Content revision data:
****************

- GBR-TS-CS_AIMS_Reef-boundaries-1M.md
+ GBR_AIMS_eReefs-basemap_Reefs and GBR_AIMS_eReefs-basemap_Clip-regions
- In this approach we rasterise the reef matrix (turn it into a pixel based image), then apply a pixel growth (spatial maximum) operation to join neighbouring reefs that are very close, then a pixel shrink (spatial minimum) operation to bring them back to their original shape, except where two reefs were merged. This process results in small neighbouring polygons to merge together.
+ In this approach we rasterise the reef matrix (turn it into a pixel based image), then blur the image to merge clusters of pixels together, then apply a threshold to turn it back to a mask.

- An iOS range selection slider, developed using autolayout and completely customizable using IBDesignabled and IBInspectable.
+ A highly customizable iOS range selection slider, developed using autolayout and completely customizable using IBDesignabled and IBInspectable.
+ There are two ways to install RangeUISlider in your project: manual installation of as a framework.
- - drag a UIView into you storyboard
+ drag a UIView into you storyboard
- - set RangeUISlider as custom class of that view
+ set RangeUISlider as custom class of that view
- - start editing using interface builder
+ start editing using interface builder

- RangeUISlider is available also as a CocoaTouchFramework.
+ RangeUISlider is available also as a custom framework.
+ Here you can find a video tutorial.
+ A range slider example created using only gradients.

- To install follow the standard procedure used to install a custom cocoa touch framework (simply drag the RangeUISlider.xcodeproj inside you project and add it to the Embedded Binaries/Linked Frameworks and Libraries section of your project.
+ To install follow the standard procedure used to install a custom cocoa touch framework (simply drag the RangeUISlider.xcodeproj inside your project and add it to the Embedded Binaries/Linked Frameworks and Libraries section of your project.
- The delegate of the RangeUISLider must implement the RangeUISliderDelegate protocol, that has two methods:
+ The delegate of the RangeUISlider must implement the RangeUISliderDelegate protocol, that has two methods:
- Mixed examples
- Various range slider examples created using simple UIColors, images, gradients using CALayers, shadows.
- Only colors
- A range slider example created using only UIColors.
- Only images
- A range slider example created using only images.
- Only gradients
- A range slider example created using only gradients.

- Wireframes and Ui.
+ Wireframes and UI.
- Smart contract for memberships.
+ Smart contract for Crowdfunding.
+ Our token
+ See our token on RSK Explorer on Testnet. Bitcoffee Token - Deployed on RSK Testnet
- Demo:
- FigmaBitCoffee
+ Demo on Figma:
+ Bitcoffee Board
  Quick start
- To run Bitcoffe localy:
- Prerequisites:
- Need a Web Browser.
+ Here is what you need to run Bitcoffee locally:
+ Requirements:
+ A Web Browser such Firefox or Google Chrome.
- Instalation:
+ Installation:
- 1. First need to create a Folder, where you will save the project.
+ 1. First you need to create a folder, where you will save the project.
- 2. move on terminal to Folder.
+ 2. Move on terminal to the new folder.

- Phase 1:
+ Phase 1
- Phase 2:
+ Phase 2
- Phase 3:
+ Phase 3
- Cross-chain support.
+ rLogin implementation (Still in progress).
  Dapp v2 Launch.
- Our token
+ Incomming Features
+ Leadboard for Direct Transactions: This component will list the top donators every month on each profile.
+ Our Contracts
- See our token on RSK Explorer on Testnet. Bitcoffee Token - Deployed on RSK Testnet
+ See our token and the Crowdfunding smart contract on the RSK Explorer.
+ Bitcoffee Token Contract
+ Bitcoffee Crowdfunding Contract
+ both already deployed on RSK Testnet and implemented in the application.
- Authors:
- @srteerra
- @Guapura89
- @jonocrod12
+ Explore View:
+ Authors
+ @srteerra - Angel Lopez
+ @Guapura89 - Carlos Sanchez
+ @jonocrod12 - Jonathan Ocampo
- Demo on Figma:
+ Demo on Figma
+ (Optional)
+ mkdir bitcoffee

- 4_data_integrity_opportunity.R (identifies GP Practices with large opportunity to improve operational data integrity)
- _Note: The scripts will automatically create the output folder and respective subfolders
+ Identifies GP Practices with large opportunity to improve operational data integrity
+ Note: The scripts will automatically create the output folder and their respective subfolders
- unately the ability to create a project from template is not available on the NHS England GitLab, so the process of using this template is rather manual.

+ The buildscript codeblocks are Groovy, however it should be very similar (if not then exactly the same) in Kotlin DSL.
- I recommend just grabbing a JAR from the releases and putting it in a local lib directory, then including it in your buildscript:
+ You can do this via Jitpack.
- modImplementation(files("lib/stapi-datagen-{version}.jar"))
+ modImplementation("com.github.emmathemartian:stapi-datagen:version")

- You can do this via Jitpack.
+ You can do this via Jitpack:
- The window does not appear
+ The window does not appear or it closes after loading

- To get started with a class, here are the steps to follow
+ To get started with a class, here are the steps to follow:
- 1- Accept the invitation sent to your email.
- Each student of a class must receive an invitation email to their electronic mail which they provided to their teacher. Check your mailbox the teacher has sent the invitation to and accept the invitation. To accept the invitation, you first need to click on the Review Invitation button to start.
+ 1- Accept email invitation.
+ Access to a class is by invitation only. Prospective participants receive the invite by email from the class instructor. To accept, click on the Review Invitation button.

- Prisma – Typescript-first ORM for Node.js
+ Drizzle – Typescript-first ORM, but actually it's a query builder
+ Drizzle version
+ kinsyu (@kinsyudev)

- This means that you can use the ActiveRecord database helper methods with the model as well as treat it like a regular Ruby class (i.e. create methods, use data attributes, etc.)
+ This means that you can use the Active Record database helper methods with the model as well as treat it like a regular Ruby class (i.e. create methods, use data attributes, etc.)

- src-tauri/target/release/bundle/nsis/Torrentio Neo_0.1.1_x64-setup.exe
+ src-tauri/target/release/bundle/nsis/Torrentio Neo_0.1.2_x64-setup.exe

****************

What is needed: Your answer must be every record above, retyped exactly.

Solution to this exercise:
- GBR-TS-CS_AIMS_Reef-boundaries-1M.md
+ GBR_AIMS_eReefs-basemap_Reefs and GBR_AIMS_eReefs-basemap_Clip-regions
- In this approach we rasterise the reef matrix (turn it into a pixel based image), then apply a pixel growth (spatial maximum) operation to join neighbouring reefs that are very close, then a pixel shrink (spatial minimum) operation to bring them back to their original shape, except where two reefs were merged. This process results in small neighbouring polygons to merge together.
+ In this approach we rasterise the reef matrix (turn it into a pixel based image), then blur the image to merge clusters of pixels together, then apply a threshold to turn it back to a mask.

- An iOS range selection slider, developed using autolayout and completely customizable using IBDesignabled and IBInspectable.
+ A highly customizable iOS range selection slider, developed using autolayout and completely customizable using IBDesignabled and IBInspectable.
+ There are two ways to install RangeUISlider in your project: manual installation of as a framework.
- - drag a UIView into you storyboard
+ drag a UIView into you storyboard
- - set RangeUISlider as custom class of that view
+ set RangeUISlider as custom class of that view
- - start editing using interface builder
+ start editing using interface builder

- RangeUISlider is available also as a CocoaTouchFramework.
+ RangeUISlider is available also as a custom framework.
+ Here you can find a video tutorial.
+ A range slider example created using only gradients.

- To install follow the standard procedure used to install a custom cocoa touch framework (simply drag the RangeUISlider.xcodeproj inside you project and add it to the Embedded Binaries/Linked Frameworks and Libraries section of your project.
+ To install follow the standard procedure used to install a custom cocoa touch framework (simply drag the RangeUISlider.xcodeproj inside your project and add it to the Embedded Binaries/Linked Frameworks and Libraries section of your project.
- The delegate of the RangeUISLider must implement the RangeUISliderDelegate protocol, that has two methods:
+ The delegate of the RangeUISlider must implement the RangeUISliderDelegate protocol, that has two methods:
- Mixed examples
- Various range slider examples created using simple UIColors, images, gradients using CALayers, shadows.
- Only colors
- A range slider example created using only UIColors.
- Only images
- A range slider example created using only images.
- Only gradients
- A range slider example created using only gradients.

- Wireframes and Ui.
+ Wireframes and UI.
- Smart contract for memberships.
+ Smart contract for Crowdfunding.
+ Our token
+ See our token on RSK Explorer on Testnet. Bitcoffee Token - Deployed on RSK Testnet
- Demo:
- FigmaBitCoffee
+ Demo on Figma:
+ Bitcoffee Board
  Quick start
- To run Bitcoffe localy:
- Prerequisites:
- Need a Web Browser.
+ Here is what you need to run Bitcoffee locally:
+ Requirements:
+ A Web Browser such Firefox or Google Chrome.
- Instalation:
+ Installation:
- 1. First need to create a Folder, where you will save the project.
+ 1. First you need to create a folder, where you will save the project.
- 2. move on terminal to Folder.
+ 2. Move on terminal to the new folder.

- Phase 1:
+ Phase 1
- Phase 2:
+ Phase 2
- Phase 3:
+ Phase 3
- Cross-chain support.
+ rLogin implementation (Still in progress).
  Dapp v2 Launch.
- Our token
+ Incomming Features
+ Leadboard for Direct Transactions: This component will list the top donators every month on each profile.
+ Our Contracts
- See our token on RSK Explorer on Testnet. Bitcoffee Token - Deployed on RSK Testnet
+ See our token and the Crowdfunding smart contract on the RSK Explorer.
+ Bitcoffee Token Contract
+ Bitcoffee Crowdfunding Contract
+ both already deployed on RSK Testnet and implemented in the application.
- Authors:
- @srteerra
- @Guapura89
- @jonocrod12
+ Explore View:
+ Authors
+ @srteerra - Angel Lopez
+ @Guapura89 - Carlos Sanchez
+ @jonocrod12 - Jonathan Ocampo
- Demo on Figma:
+ Demo on Figma
+ (Optional)
+ mkdir bitcoffee

- 4_data_integrity_opportunity.R (identifies GP Practices with large opportunity to improve operational data integrity)
- _Note: The scripts will automatically create the output folder and respective subfolders
+ Identifies GP Practices with large opportunity to improve operational data integrity
+ Note: The scripts will automatically create the output folder and their respective subfolders
- unately the ability to create a project from template is not available on the NHS England GitLab, so the process of using this template is rather manual.

+ The buildscript codeblocks are Groovy, however it should be very similar (if not then exactly the same) in Kotlin DSL.
- I recommend just grabbing a JAR from the releases and putting it in a local lib directory, then including it in your buildscript:
+ You can do this via Jitpack.
- modImplementation(files("lib/stapi-datagen-{version}.jar"))
+ modImplementation("com.github.emmathemartian:stapi-datagen:version")

- You can do this via Jitpack.
+ You can do this via Jitpack:
- The window does not appear
+ The window does not appear or it closes after loading

- To get started with a class, here are the steps to follow
+ To get started with a class, here are the steps to follow:
- 1- Accept the invitation sent to your email.
- Each student of a class must receive an invitation email to their electronic mail which they provided to their teacher. Check your mailbox the teacher has sent the invitation to and accept the invitation. To accept the invitation, you first need to click on the Review Invitation button to start.
+ 1- Accept email invitation.
+ Access to a class is by invitation only. Prospective participants receive the invite by email from the class instructor. To accept, click on the Review Invitation button.

- Prisma – Typescript-first ORM for Node.js
+ Drizzle – Typescript-first ORM, but actually it's a query builder
+ Drizzle version
+ kinsyu (@kinsyudev)

- This means that you can use the ActiveRecord database helper methods with the model as well as treat it like a regular Ruby class (i.e. create methods, use data attributes, etc.)
+ This means that you can use the Active Record database helper methods with the model as well as treat it like a regular Ruby class (i.e. create methods, use data attributes, etc.)

- src-tauri/target/release/bundle/nsis/Torrentio Neo_0.1.1_x64-setup.exe
+ src-tauri/target/release/bundle/nsis/Torrentio Neo_0.1.2_x64-setup.exe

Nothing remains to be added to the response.